Search the listing below for the word "space" and copy each line that holds it.

▸ **Extracted entries**
-------
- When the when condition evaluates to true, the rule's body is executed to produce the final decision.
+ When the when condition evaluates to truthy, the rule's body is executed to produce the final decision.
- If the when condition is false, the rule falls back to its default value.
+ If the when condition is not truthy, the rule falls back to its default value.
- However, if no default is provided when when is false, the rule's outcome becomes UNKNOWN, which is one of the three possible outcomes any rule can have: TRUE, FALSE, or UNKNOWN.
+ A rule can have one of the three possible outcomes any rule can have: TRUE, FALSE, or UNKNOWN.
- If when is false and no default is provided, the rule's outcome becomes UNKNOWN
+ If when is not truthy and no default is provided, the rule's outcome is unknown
-------
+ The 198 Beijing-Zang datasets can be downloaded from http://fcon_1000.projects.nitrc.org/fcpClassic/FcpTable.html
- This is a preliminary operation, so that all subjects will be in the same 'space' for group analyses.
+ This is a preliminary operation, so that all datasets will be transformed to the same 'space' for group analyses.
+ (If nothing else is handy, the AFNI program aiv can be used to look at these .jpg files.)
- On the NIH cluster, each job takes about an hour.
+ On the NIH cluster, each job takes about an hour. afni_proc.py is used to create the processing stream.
-------
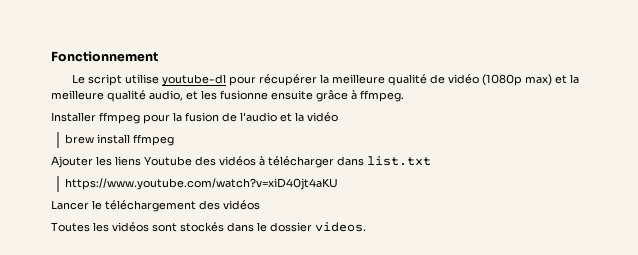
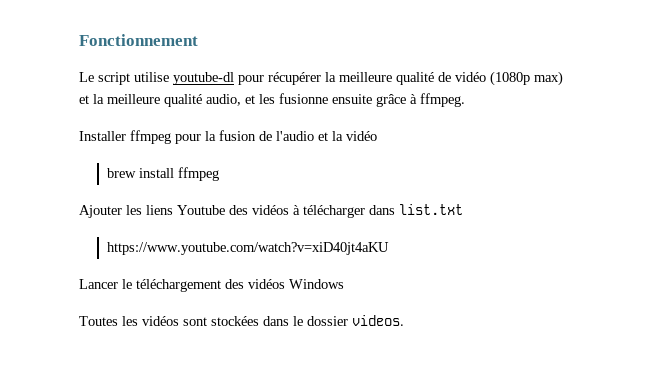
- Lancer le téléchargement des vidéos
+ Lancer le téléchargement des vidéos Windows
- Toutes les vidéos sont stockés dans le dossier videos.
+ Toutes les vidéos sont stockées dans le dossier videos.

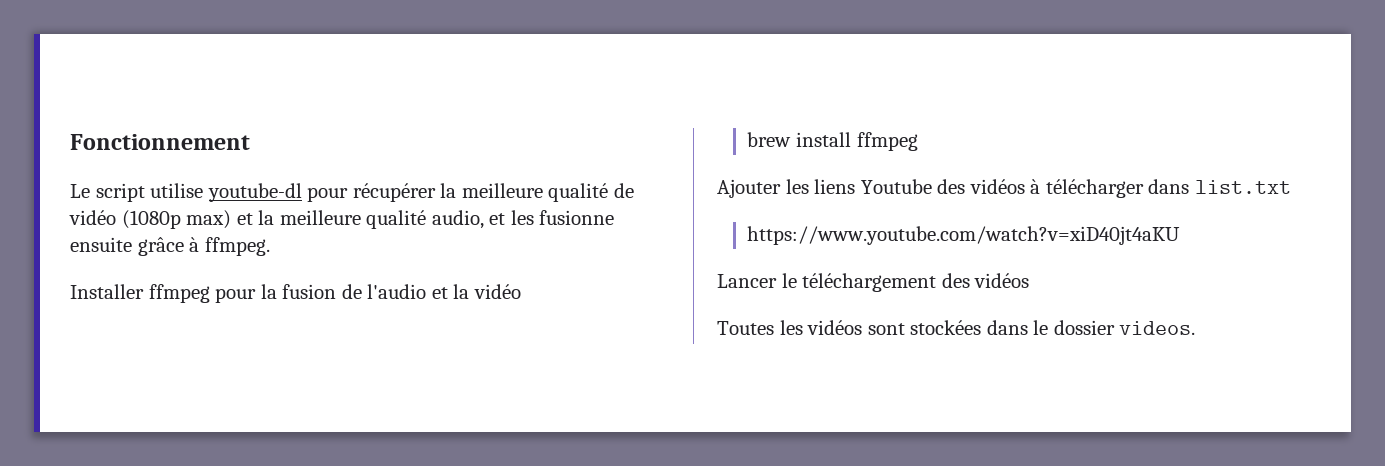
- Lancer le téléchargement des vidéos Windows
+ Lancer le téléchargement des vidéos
-------
▸ **Result of this exercise**
- This is a preliminary operation, so that all subjects will be in the same 'space' for group analyses.
+ This is a preliminary operation, so that all datasets will be transformed to the same 'space' for group analyses.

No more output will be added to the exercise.